The basic properties of NIRI's array are given here, as well as the problems that occasionally affect the quality of the raw data.
|Array||Aladdin InSb (Hughes SBRC)|
|Pixel format||1024x1024 27-micron pixels|
|Spectral Response||1 to 5.5 microns|
|Dark Current||0.30 e-/s/pix (shallow well) 1.82 e-/s/pix (deep well)|
|Read Noise (low background mode)||10 e-/pix|
|Read Noise (medium background mode)||35 e-/pix|
|Read Noise (high background mode)||70 e-/pix|
|Well depth (near-IR, -0.6V)||200,000 e-|
|Well depth (thermal-IR, -0.9V)||280,000 e-|
|Quantum efficiency||about 90%|
|Flat field uniformity||+/-18% (VIEW)|
|Flat field repeatability||+/-0.3%|
|Bad pixels1||Shallow-Well ~ 1.9% and Deep-Well ~ 2.3%|
|Residual image retention2||0.5-1% of a bright (saturated) source in the next frame|
|Centered Sub-array dimensions||768x768, 512x512, 256x256 pixels|
The array has nicely uniform response and very low dark current. Various size centered subarrays may be read out instead of the full 1024x1024 array. The bias voltage may be adjusted to modestly increase the well depth for thermal IR (L and M band) observations.
1Additional bad pixels appear when using the 256x256 subarray. These pixels are the last 8 pixels read out in each quadrant, yielding a bad block of 32 pixels (16 pixels wide x 2 pixels high) located exactly in the center of the detector. Because of this feature, perfectly centering targets on the array is not recommended in 256 subarray mode.
2Image persistence is small in this array, but saturated or nearly saturated images will leave a ghost in one or two subsequent frames. The persistence of a very bright source is typically 0.5 to 1% in the next frame and less than 0.1% by the third frame.
The photo below shows the Aladdin array mounted on this focus stage.
Below is a close-up photo of the Aladdin array.
Three read modes have been defined to optimize use of the array. For high background environments (e.g., in the thermal IR), the array is read once at the beginning and once at the end of the exposure and the difference is recorded. In medium background situations (e.g., f/6 broad band JHK imaging) the same basic mode is used, but the beginning and end reads are digitally averaged 16 times.

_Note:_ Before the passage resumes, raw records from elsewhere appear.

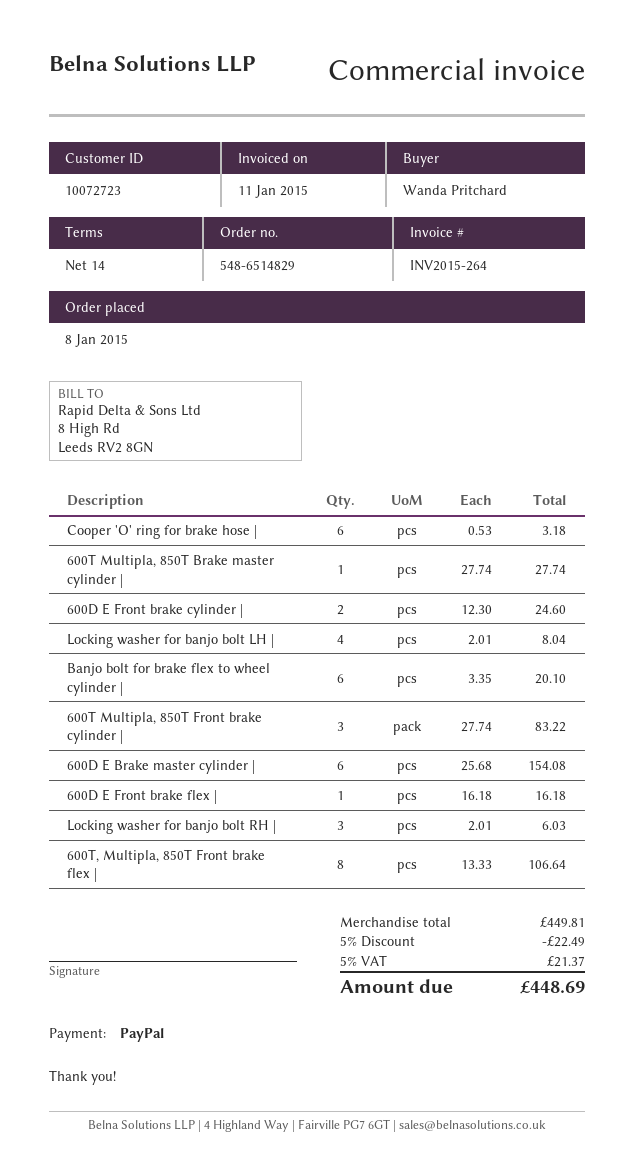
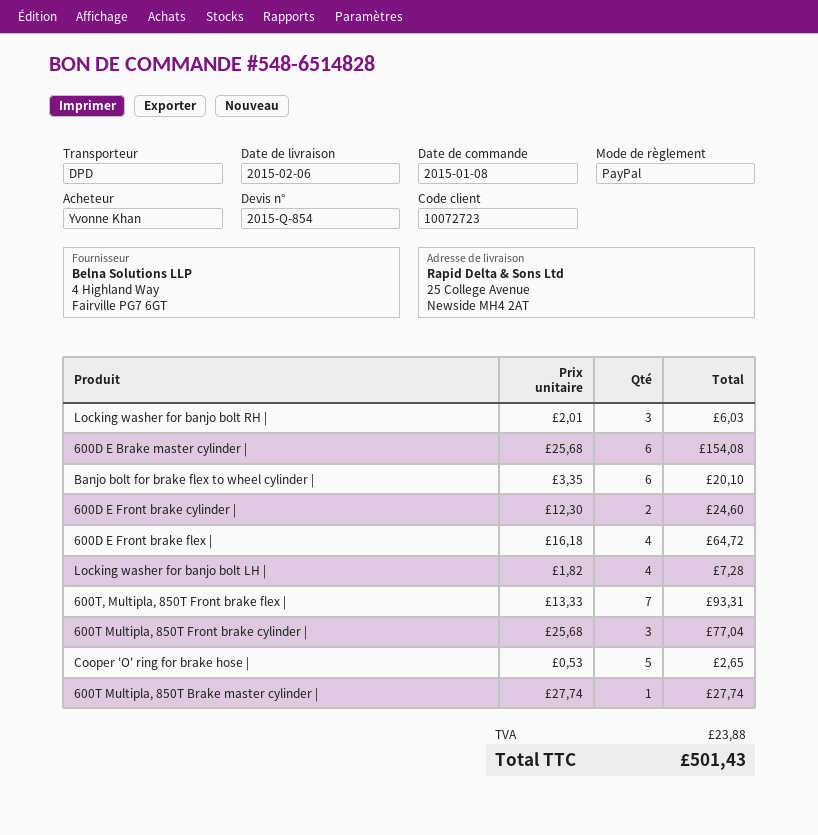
order number: 548-6514829 -> 548-6514828
ordered by: Wanda Pritchard -> Yvonne Khan
Cooper 'O' ring for brake hose |: 6 x 0.53 = 3.18 -> 5 x 0.53 = 2.65
Locking washer for banjo bolt LH |: 4 x 2.01 = 8.04 -> 4 x 1.82 = 7.28
600T Multipla, 850T Front brake cylinder |: 3 x 27.74 = 83.22 -> 3 x 25.68 = 77.04
600D E Front brake flex |: 1 x 16.18 = 16.18 -> 4 x 16.18 = 64.72
600T, Multipla, 850T Front brake flex |: 8 x 13.33 = 106.64 -> 7 x 13.33 = 93.31
discount: 5% = 22.49 -> none
tax: 21.37 -> 23.88
total: 448.69 -> 501.43

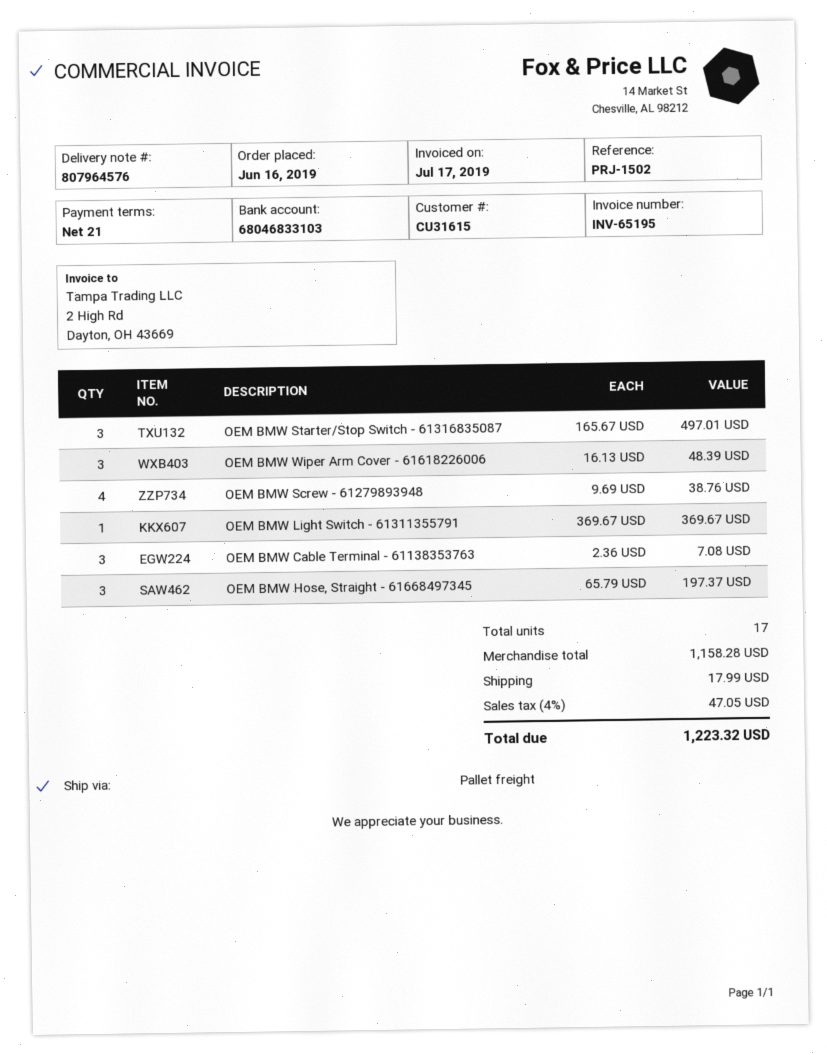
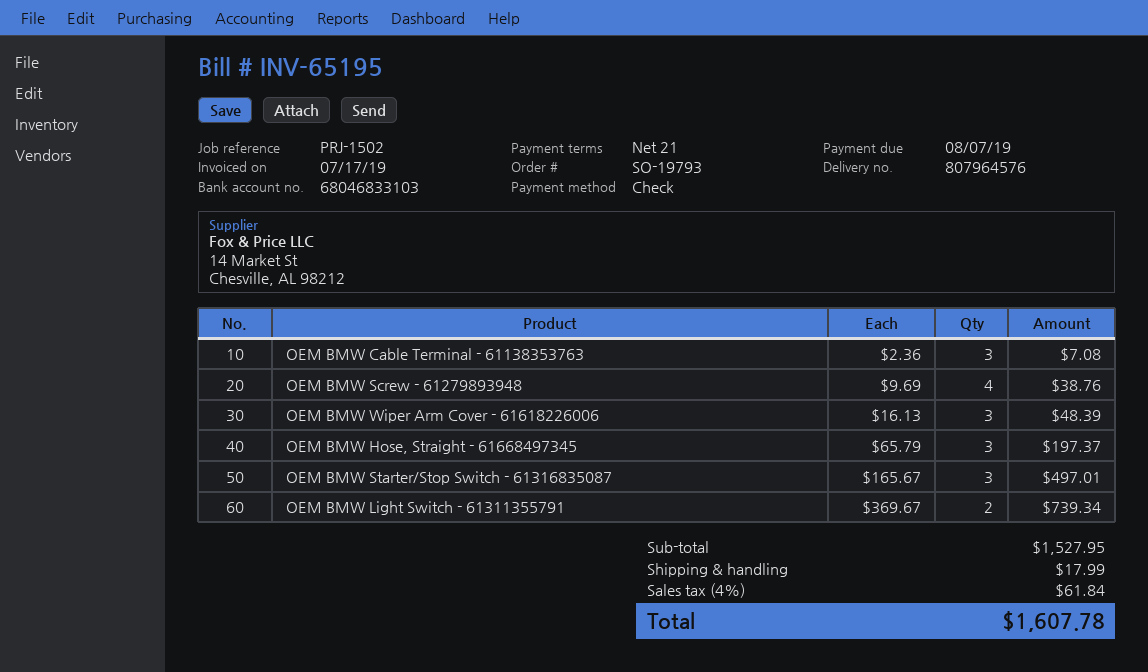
OEM BMW Light Switch - 61311355791: 1 x 369.67 = 369.67 -> 2 x 369.67 = 739.34
subtotal: 1158.28 -> 1527.95
tax: 4% = 47.05 -> 4% = 61.84
total: 1223.32 -> 1607.78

In low-background observations (e.g., f/32 observations, 1-2.5um narrow band imaging and 1-2.5um faint object spectroscopy), the array is read 16 times at the beginning and the end of the exposure, with the above digital averaging also taking place during each read.
The saturation level in a single coadd and low-noise read pair is about 16,000 ADU (although the exact well depth varies with position on the detector and intensity of the incident radiation). Because of the way the array is operated (reset-read-read), progressively brighter sources will approach saturation and then begin to get FAINTER as the array begins to saturate in the time between the reset and the first read. Saturated stars often show a central hole, sometimes even becoming negative in the core.
The linearity of the array is best (a few percent deviations) at low- to medium-flux levels and with exposures longer than a few seconds. When the exposures are very short (<1s) or when the well reaches approximately >70% of the full well the non-linearity becomes severe. Observations should therefore attempt to stay in this optimal regime. See the Data Format & Reduction > Warnings section on how to deal with non-linearity.
When starting exposures after changing the detector configuration (well-depth, read mode, exposure time, etc) the background or dark current level is different, possibly due to image persistence after saturating the array (NIRI has no shutter). This means that the first exposure of each new sequence will show poor background subtraction and will likely need to be rejected. We therefore recommend that sequences include an extra step (either at the beginning, or repeat the first position at the end, or simply include N+1 different offsets). Short exposures that are not background limited (e.g., standard star measurements) are usually fine without an extra exposure. If using multiple coadds you can add a single exposure of the same integration time before the offset iterator. For example, if you are using 15 second exposures and 4 coadds, you could add one or two 15 second exposures to the observation before the offset iterator. Note that pauses in the sequence and changing the exposure time can induce a new first frame, so you may also see the first frame after changing filters.
Quadrant boundaries are sometimes visible due to a mismatch in the background level of exposures which are not background dominated. However, background-limited exposures show no discontinuity, and no special precautions are necessary to avoid placing objects on the boundaries.
There is column crosstalk in columns 534 and 535 in the bottom right quadrant (rows 1 to 512), and these pixels will always have very similar values. Stars which fall on these two columns will therefore appear slightly elongated or boxy.